THAAD has created a furor on the mainland because of fears that the antimissile system will be used to spy on China, as one pop singer warned in a ballad called “Chant of Love” that called on people to boycott products made by Lotte. Many of China’s netizens have vowed to swear off bothh Lotte and other Korean goods. With no sign of tensions easing up any soon, Korean-style food chains are doing an about-face and telling consumers they’re 100% Chinese.

  • On March. 9, Xue Bing Yuan Su,  a dessert brand that operates some 300 stores in China and whose name sounds a lot like that of Korean dessert chain Sulbing, announced (link in Chinese) that it was”a Chinese enterprise” that intended to “fully support China’s national security” amid the THAAD tumult. The company got its license registered in Shanghai in 2014 (link in Chinese), and applied for the related trademark right ahead of Sulbing, according to the Korea Times.

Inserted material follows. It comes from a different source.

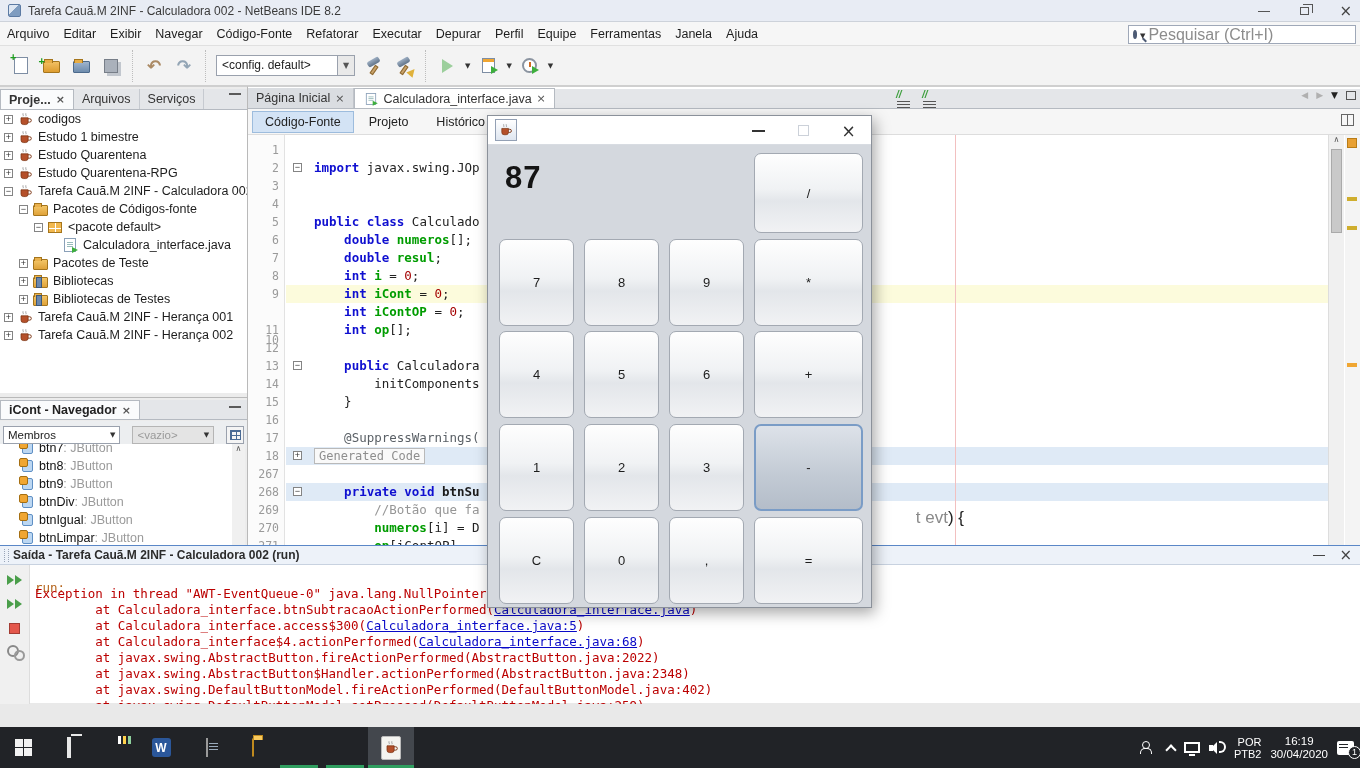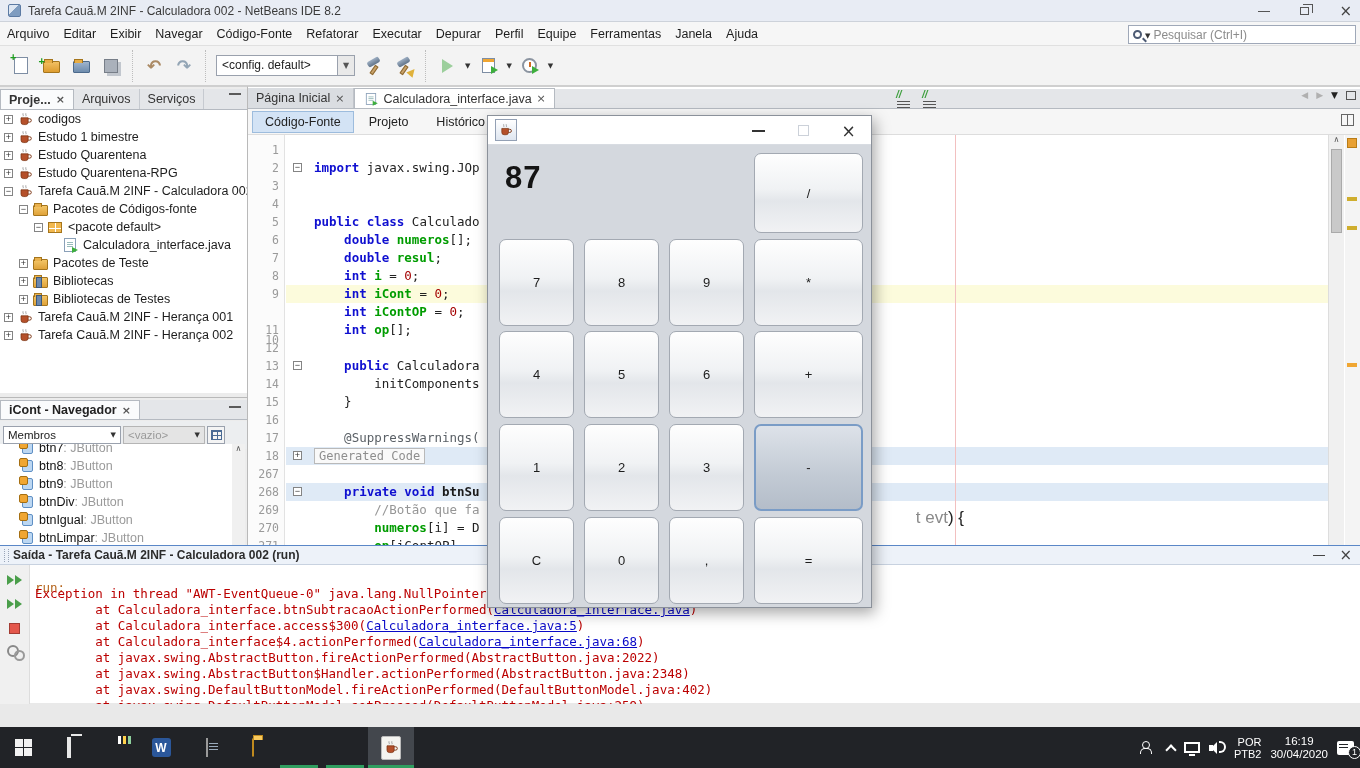"Pesquisar (Ctrl+I)" .searchbox input { font-size: 12px -> 16px }
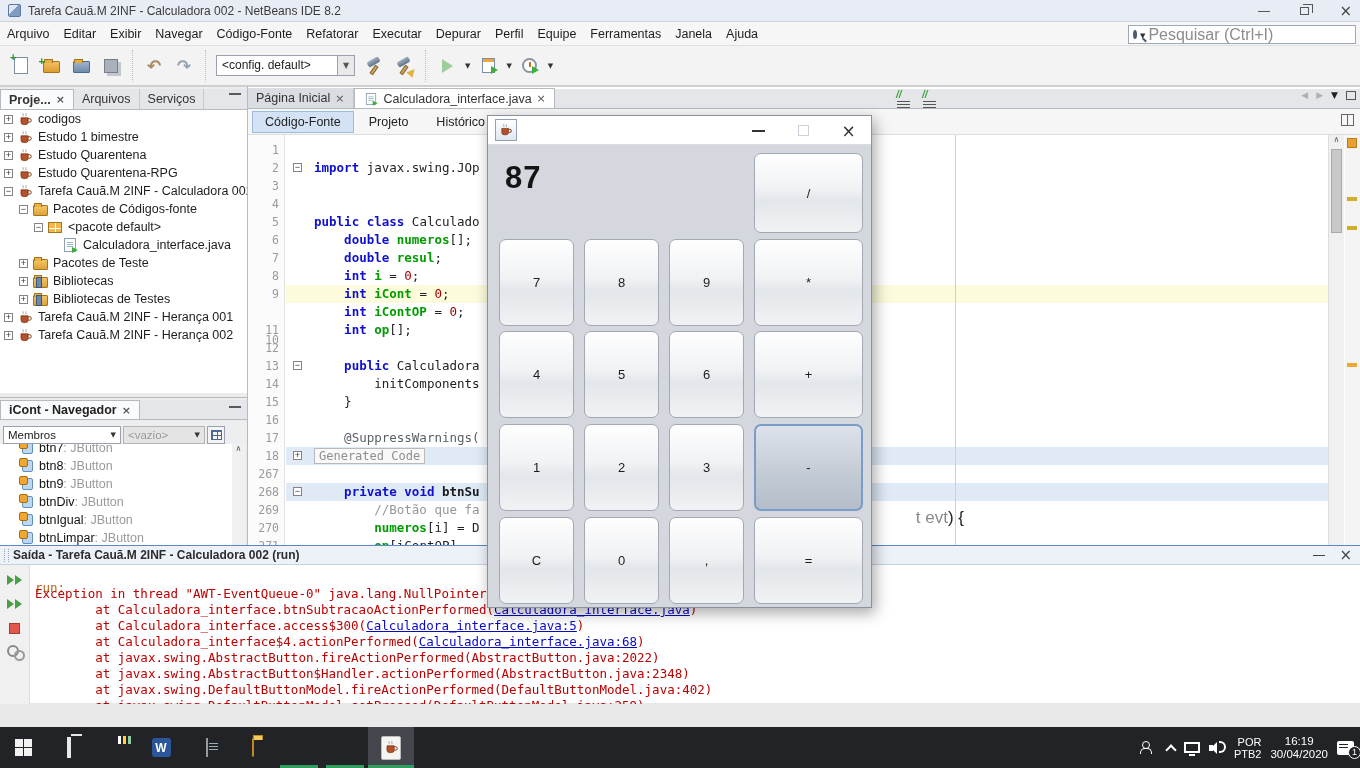"Membros" .filters { gap: 2px -> 12px }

  • On March. 8, Halla, a Beijing-based catering company famous for its Korean-style barbecue (and not related to Korean heavy industry firm Halla Group), released a statement (link in Chinese) that said Halla supports “Chinese national interest above everything.” The next day,  Hannashan Korean Barbecue, a subsidiary, removed (link in Chinese) “Korean” from its WeChat account name. The company has also said that it “has never sold or used any products from Lotte and will never.” (But Halla’s website still offers a Korean-language option.)
  • On March. 8, Quan Jincheng, another Korean-style barbecue restaurant, announced (link in Chinese) that it was a Chinese company that “loves the nation, loves the country and intends to contribute to China’s economy development.”

Some Chinese consumers have found it disappointing to find that companies they believed to be Korean are actually Chinese. “The only good thing amid this boycotting [of foreign companies] is that we now finally know Hannashan Korean barbecue did not come from Korea,” wrote (link in Chinese) Zhao Lezi on Weibo, a popular social media platform, “Companies pretend to be foreign…and it only takes one hit to reveal who you really are.”